Wednesday, February 24, 2010
It’s hard to write a blog post about gardening in winter, and not just because there are fewer gardening chores to write about. It’s depressing, for me, anyway, to look out the window and see a foot or more of snow on the ground. It snowed last night, yesterday, and the day before, just an inch or so here and there, but enough to remind me that the annual nightmare we call winter is not going away yet.
Even the chickies seem to have the mid-winter blues. They run to the door of their pen eagerly when I open it, then stand in the doorway staring at the snow. Eventually, they walk away, beaks down, back into their little pen, defeated by yet another dreary day with a yard full of snow upon which they refuse to walk.
I returned mid-February from a trip to southern California to soak up some sunshine and visit relatives. I thought a mid-winter trip would provide a break and make the winter seem shorter. When I get back, I thought, it will be time to start seedlings under grow lights and in a few weeks, the snow cover will have melted.
With fantasies like these, you’d never know I spent much of my life in the Midwest. I grew up in Kansas and Illinois. I left when I was 18, but returned to the Midwest in my mid-thirties, living in Nebraska until about 6 years ago when I moved to Wisconsin. So I do have some inkling of what a Midwestern winter entails. Yet every year I delude myself into thinking “it’s nearly over” long before it is.

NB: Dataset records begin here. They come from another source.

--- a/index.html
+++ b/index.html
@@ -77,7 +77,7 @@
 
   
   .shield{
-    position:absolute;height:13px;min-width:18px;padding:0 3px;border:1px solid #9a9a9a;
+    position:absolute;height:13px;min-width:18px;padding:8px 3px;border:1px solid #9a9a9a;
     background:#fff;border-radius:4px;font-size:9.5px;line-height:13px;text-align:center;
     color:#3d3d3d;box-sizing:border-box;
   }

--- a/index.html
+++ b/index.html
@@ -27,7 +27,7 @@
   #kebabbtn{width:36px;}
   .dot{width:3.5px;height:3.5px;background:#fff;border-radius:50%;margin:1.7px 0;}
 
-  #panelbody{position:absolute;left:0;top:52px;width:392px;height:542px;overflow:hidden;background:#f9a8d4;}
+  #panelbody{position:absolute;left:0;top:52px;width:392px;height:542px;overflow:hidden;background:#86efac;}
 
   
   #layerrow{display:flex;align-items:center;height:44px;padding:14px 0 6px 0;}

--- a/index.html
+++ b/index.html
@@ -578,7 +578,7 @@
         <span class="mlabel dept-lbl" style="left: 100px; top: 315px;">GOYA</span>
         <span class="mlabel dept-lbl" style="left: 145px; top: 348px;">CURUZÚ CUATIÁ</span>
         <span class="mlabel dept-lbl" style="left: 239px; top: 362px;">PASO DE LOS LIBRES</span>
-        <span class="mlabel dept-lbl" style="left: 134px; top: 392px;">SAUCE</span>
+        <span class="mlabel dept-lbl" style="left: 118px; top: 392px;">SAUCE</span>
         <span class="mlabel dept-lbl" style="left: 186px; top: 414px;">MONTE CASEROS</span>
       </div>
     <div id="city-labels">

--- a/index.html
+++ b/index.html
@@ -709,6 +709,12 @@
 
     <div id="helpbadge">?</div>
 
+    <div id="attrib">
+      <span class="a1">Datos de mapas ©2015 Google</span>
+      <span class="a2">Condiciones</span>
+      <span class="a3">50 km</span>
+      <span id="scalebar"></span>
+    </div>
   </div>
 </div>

Wisconsin is by far the coldest part of the Midwest that I’ve lived in. There are many things I love about Wisconsin, the lush forests, the abundant lakes (when I moved here, one proud Wisconsin resident informed me that, although Minnesota bills itself as the “land of 10,000 lakes," Wisconsin actually has more), the plentiful wildlife – but winter is not one of them.
After experiencing my first winter here, I so dreaded the next one that the following autumn, I had low-level anxiety attacks as winter drew near. Over the years, I’ve become less anxious at the onset of winter, but I haven’t learned to like it. I wish I could. Some people here love winter sports – like cross-country skiing or ice fishing. My sister Donna and her friend Trish love to go on the night-time candle-lit hikes along snowy trails offered by some state parks.

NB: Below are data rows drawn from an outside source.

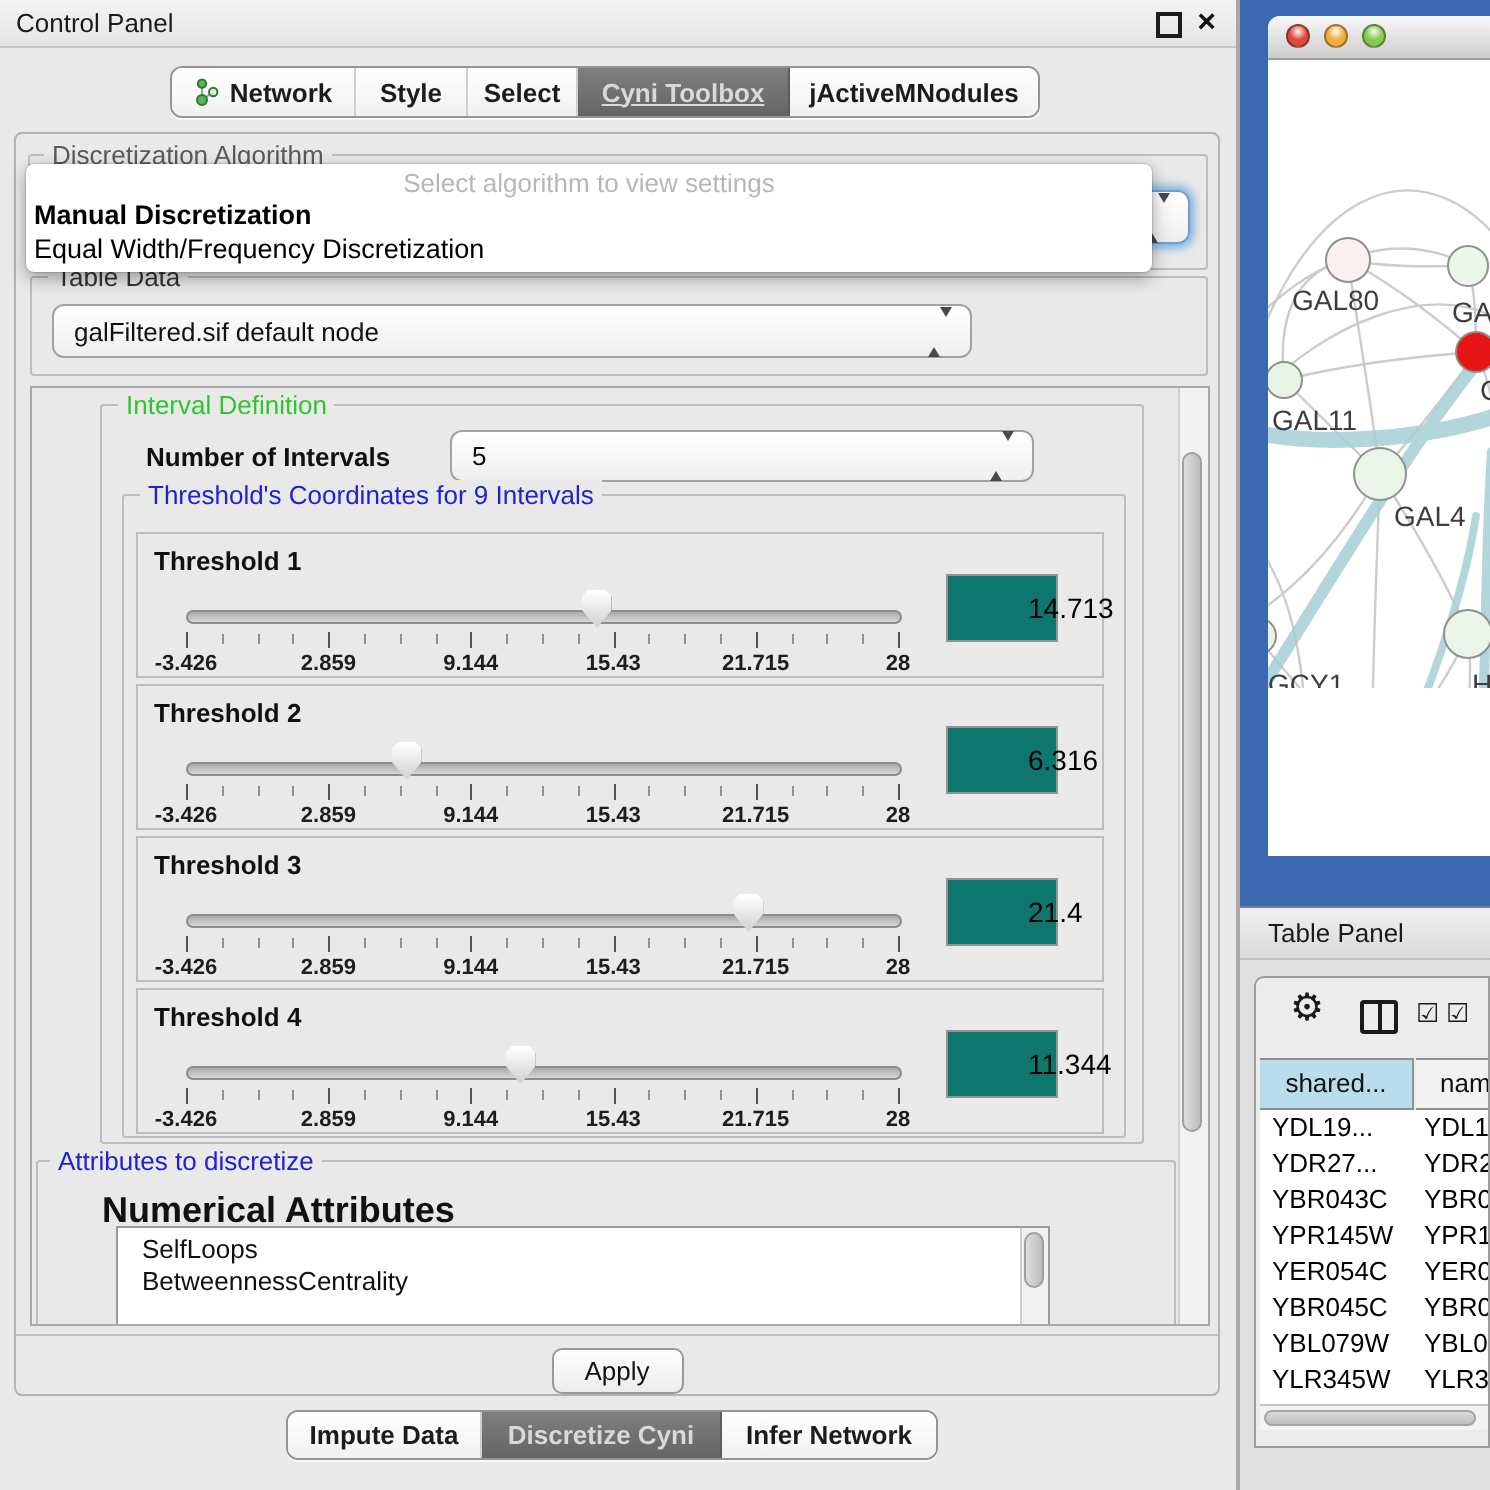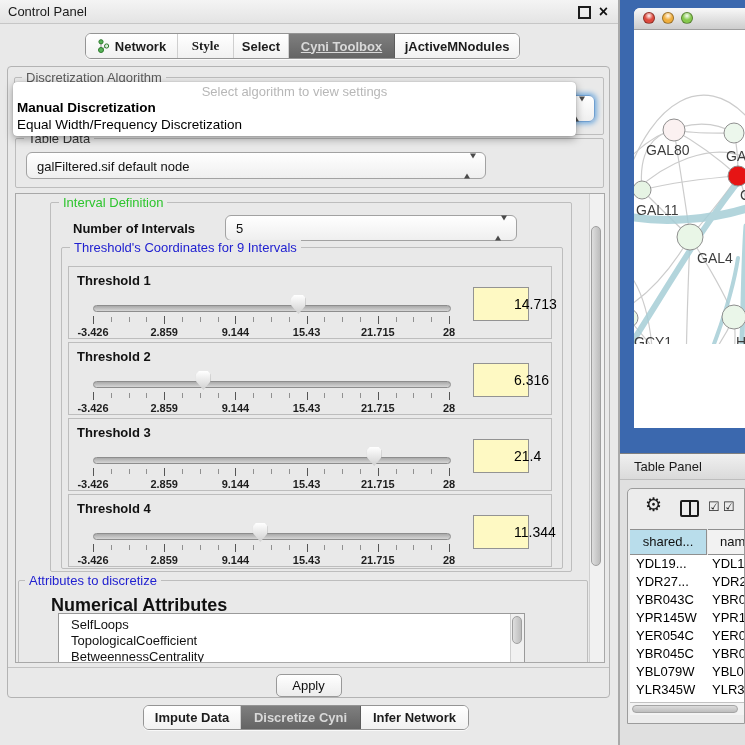--- a/index.html
+++ b/index.html
@@ -148,7 +148,7 @@
         </svg>
         <span>Network</span>
       </div>
-      <div class="item" style="width:56px;font-family:Liberation Serif, serif;">
+      <div class="item" style="width:56px;">
         <span>Style</span>
       </div>
       <div class="item" style="width:55px;">

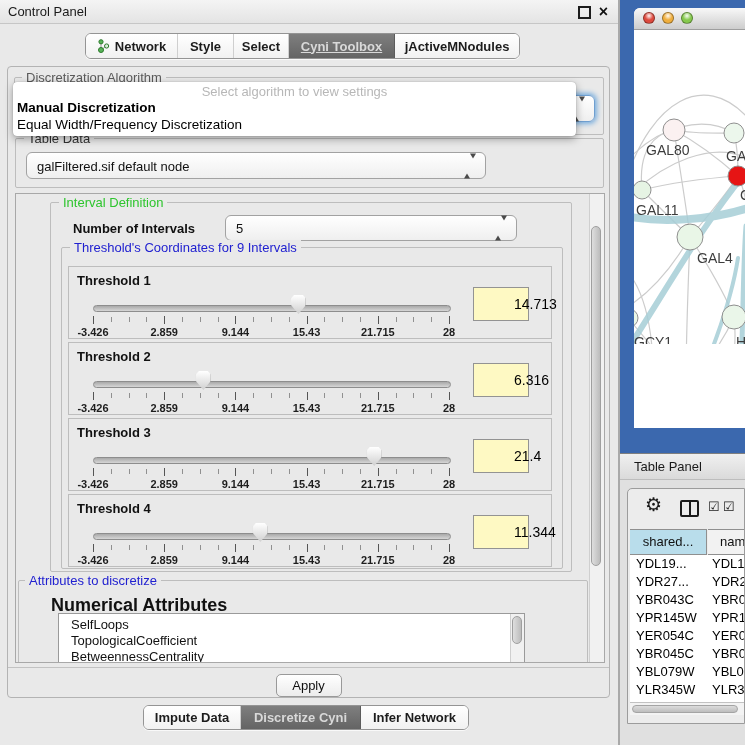--- a/index.html
+++ b/index.html
@@ -72,7 +72,7 @@
   .ticks .tick.major { top:0; height:8px; background:#555; }
   .tick-labels { position:absolute; left:0; top:33px; width:100%; height:12px; }
   .tick-labels span { position:absolute; transform:translateX(-50%); font-size:11px; font-weight:bold; color:#1d1d1d; white-space:nowrap; }
-  .valbox { position:absolute; left:404px; top:20px; width:56px; height:34px; background:#fef9c3;
+  .valbox { position:absolute; left:404px; top:20px; width:56px; height:34px; background:#0f766e;
     border:1px solid #939393; box-sizing:border-box; font-size:14px; color:#000; text-align:right;
     line-height:32px; padding-right:6px;padding-left:40px; }
 

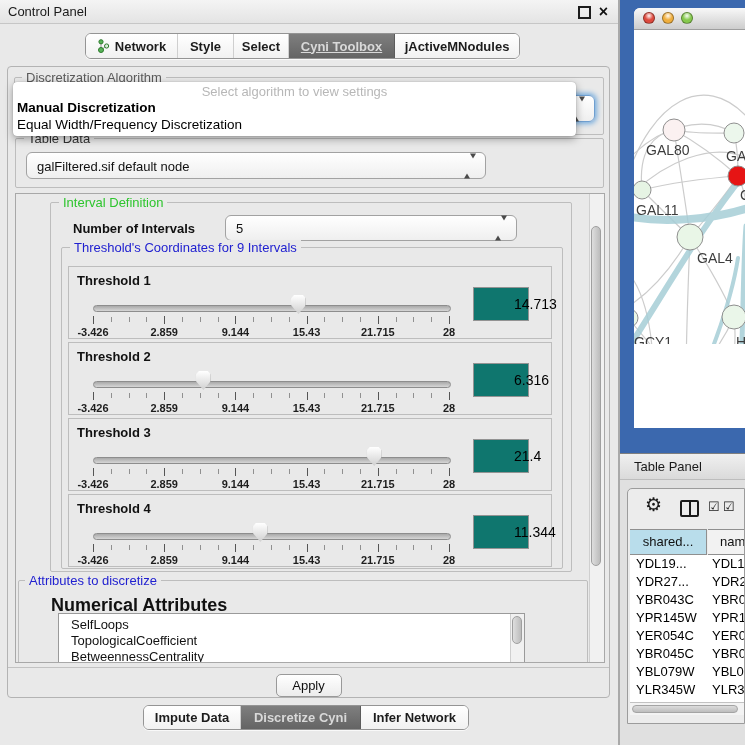--- a/index.html
+++ b/index.html
@@ -365,7 +365,6 @@
           <div style="position:absolute; left:32px; top:14px; font-size:18px; font-weight:bold; color:#111;">Numerical Attributes</div>
           <div class="attrlist" style="left:39px; top:32px; width:467px; height:70px;">
             <div class="li" style="padding-top:3px;">SelfLoops</div>
-            <div class="li">TopologicalCoefficient</div>
             <div class="li">BetweennessCentrality</div>
             <div class="vsb" style="width:13px;">
               <div class="vthumb" style="top:2px; height:28px;"></div>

If, like me, you love the outdoors, but don’t enjoy winter sports, the season drags on because you just spend it waiting for the weather to improve! And if one of your favorite outdoor activities is gardening, you’re really in for a long wait – followed by a frenzy of activity to get everything going to make the most of a short season.
Ironically, the wait was made more trying by the trip to California. It was hard not to be envious of the bountiful winter gardens, with gorgeous large heads of cauliflower and broccoli, peas trained up fences, and luxuriant lettuces. I failed completely to contain my jealousy at the sight of citrus trees loaded with fruit, what are to Midwesterners “exotic” trees like avocado growing in people’s back yards, and huge rosemary shrubs (my very favorite herb – which can’t survive the harsh Wisconsin winters.)
The good news (and there is a cheerful spot in this otherwise gloomy post!) is that the weather is subtly changing. The biting cold is past and the air is sweet, with the barest whiff of spring. I hear many more birds than I did a month ago. And I can start my spring gardening soon!
Mid-March is when I start tomato, eggplant, chili, and bell pepper seedlings under lights. I’ll start some lettuce and spinach, too, but they’ll get planted out earlier than the warm weather loving solanaceae family of plants. I plan on pruning my fruit trees and raspberries next month as well.
In April I’ll plant potatoes, peas, and carrots directly in the garden and start squashes and melons indoors, as well as herbs like parsley and cilantro. Like the chickens, I can’t wait to start scratching in the soil!